# YOUR ASSIGNMENT
Your answer should hold every line of the records below that contains the string "Service".

TASK DATA below:

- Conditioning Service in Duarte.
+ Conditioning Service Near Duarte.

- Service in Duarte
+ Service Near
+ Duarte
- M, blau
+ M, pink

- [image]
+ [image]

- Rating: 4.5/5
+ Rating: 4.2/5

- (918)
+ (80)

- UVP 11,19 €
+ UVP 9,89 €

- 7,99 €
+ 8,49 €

End of TASK DATA.
TASK DATA below:

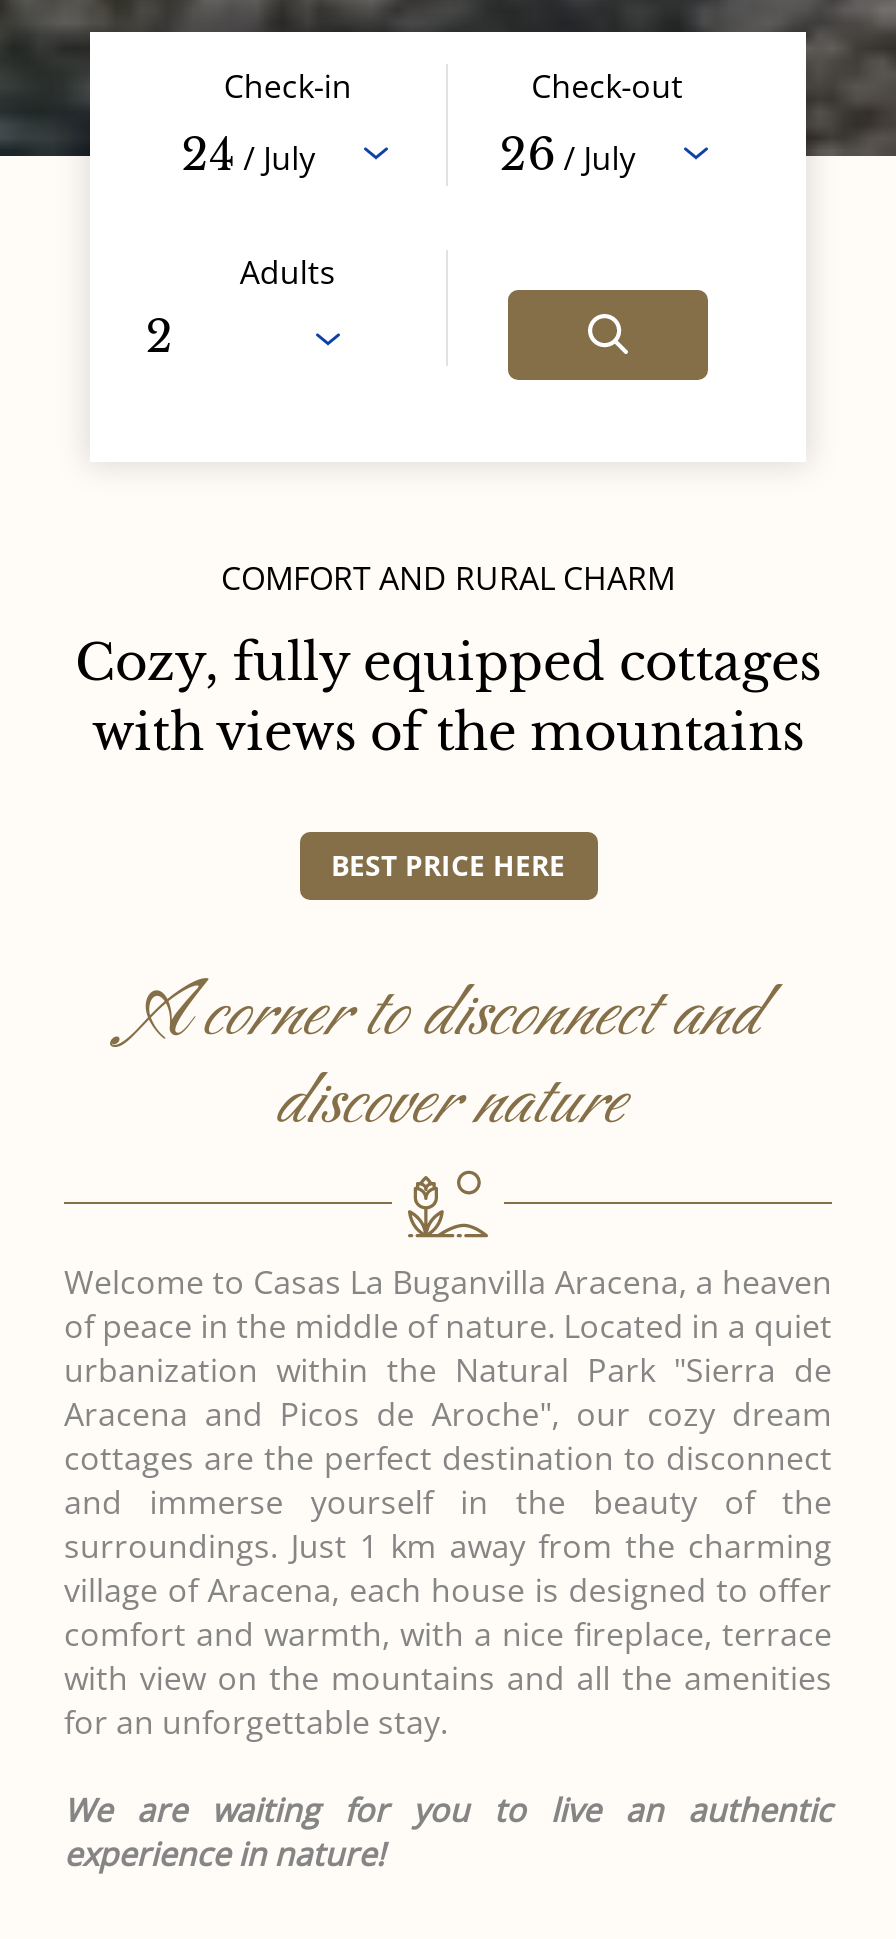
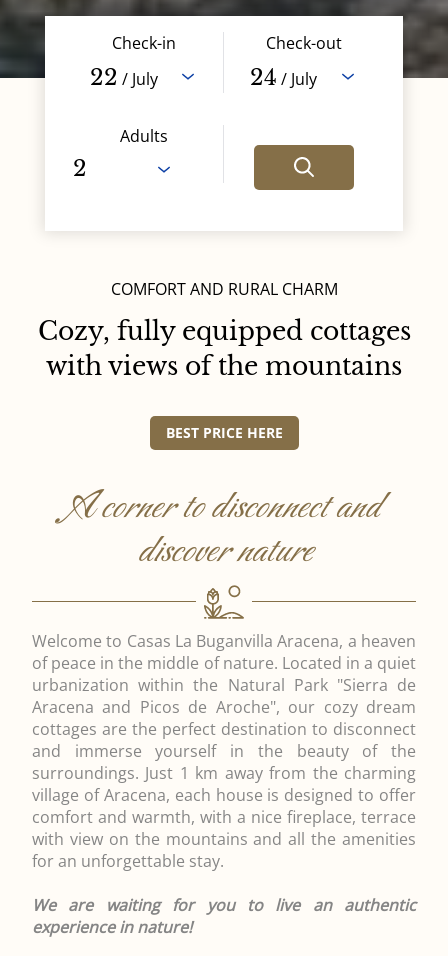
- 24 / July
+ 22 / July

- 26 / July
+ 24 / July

End of TASK DATA.
TASK DATA below:

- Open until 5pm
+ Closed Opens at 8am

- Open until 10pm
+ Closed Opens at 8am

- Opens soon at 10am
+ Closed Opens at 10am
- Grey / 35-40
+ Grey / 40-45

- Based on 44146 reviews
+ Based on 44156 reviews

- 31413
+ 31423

End of TASK DATA.

# REPLY TO THE EXERCISE
- Conditioning Service in Duarte.
+ Conditioning Service Near Duarte.
- Service in Duarte
+ Service Near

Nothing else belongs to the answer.